INPUT RECORDS section start
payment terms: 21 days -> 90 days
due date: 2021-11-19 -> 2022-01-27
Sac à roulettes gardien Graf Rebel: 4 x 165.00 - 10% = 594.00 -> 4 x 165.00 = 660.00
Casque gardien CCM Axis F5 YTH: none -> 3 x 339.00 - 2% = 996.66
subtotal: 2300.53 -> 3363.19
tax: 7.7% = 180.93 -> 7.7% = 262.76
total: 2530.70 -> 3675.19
INPUT RECORDS section end
INPUT RECORDS section start
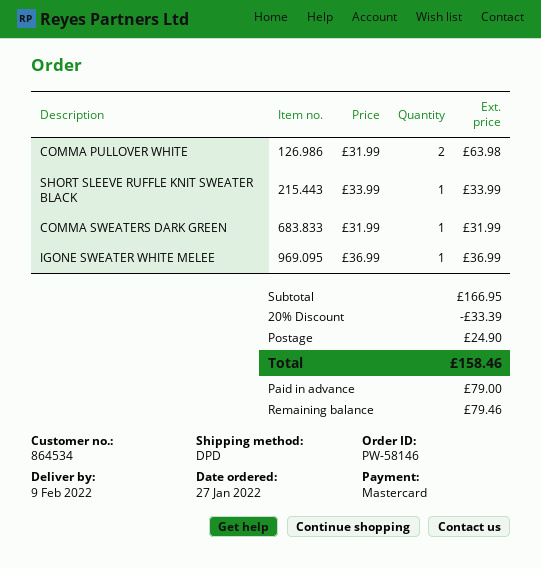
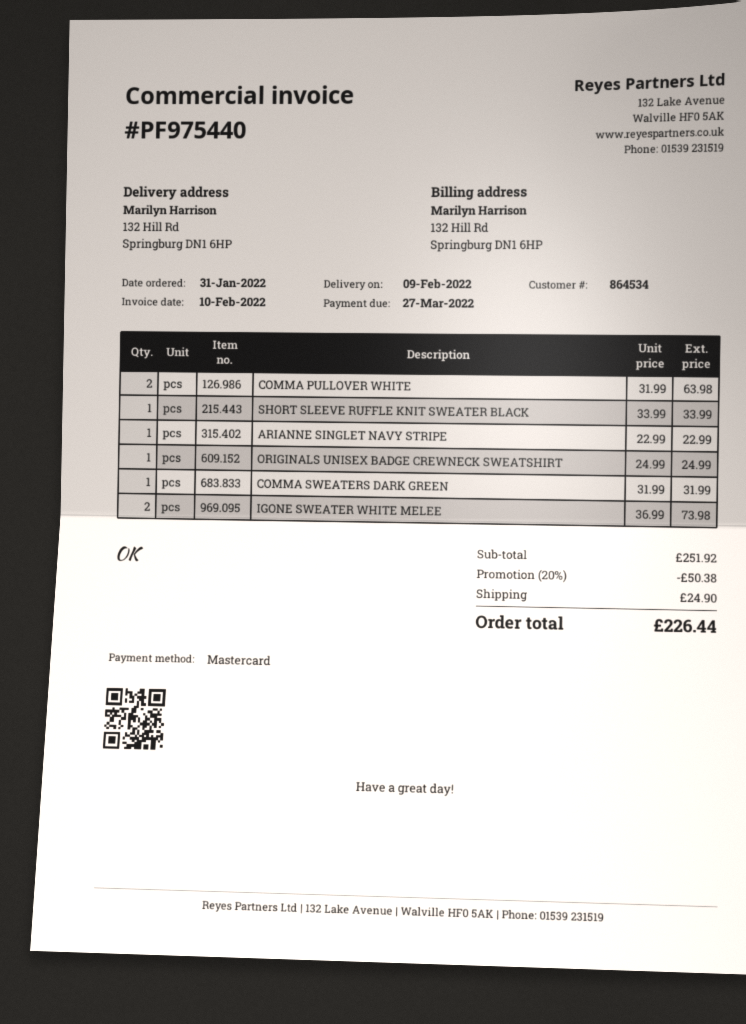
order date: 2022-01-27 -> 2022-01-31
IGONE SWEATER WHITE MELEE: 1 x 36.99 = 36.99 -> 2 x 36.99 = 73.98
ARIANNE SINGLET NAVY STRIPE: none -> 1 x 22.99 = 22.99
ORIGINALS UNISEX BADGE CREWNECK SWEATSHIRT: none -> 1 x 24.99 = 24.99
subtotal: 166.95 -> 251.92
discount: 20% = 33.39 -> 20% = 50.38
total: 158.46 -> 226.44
INPUT RECORDS section end
- WHAT IS REQUIRED -
Display each line of the data where "date" occurs.

- RESPONSE FOR THIS EXERCISE -
due date: 2021-11-19 -> 2022-01-27
order date: 2022-01-27 -> 2022-01-31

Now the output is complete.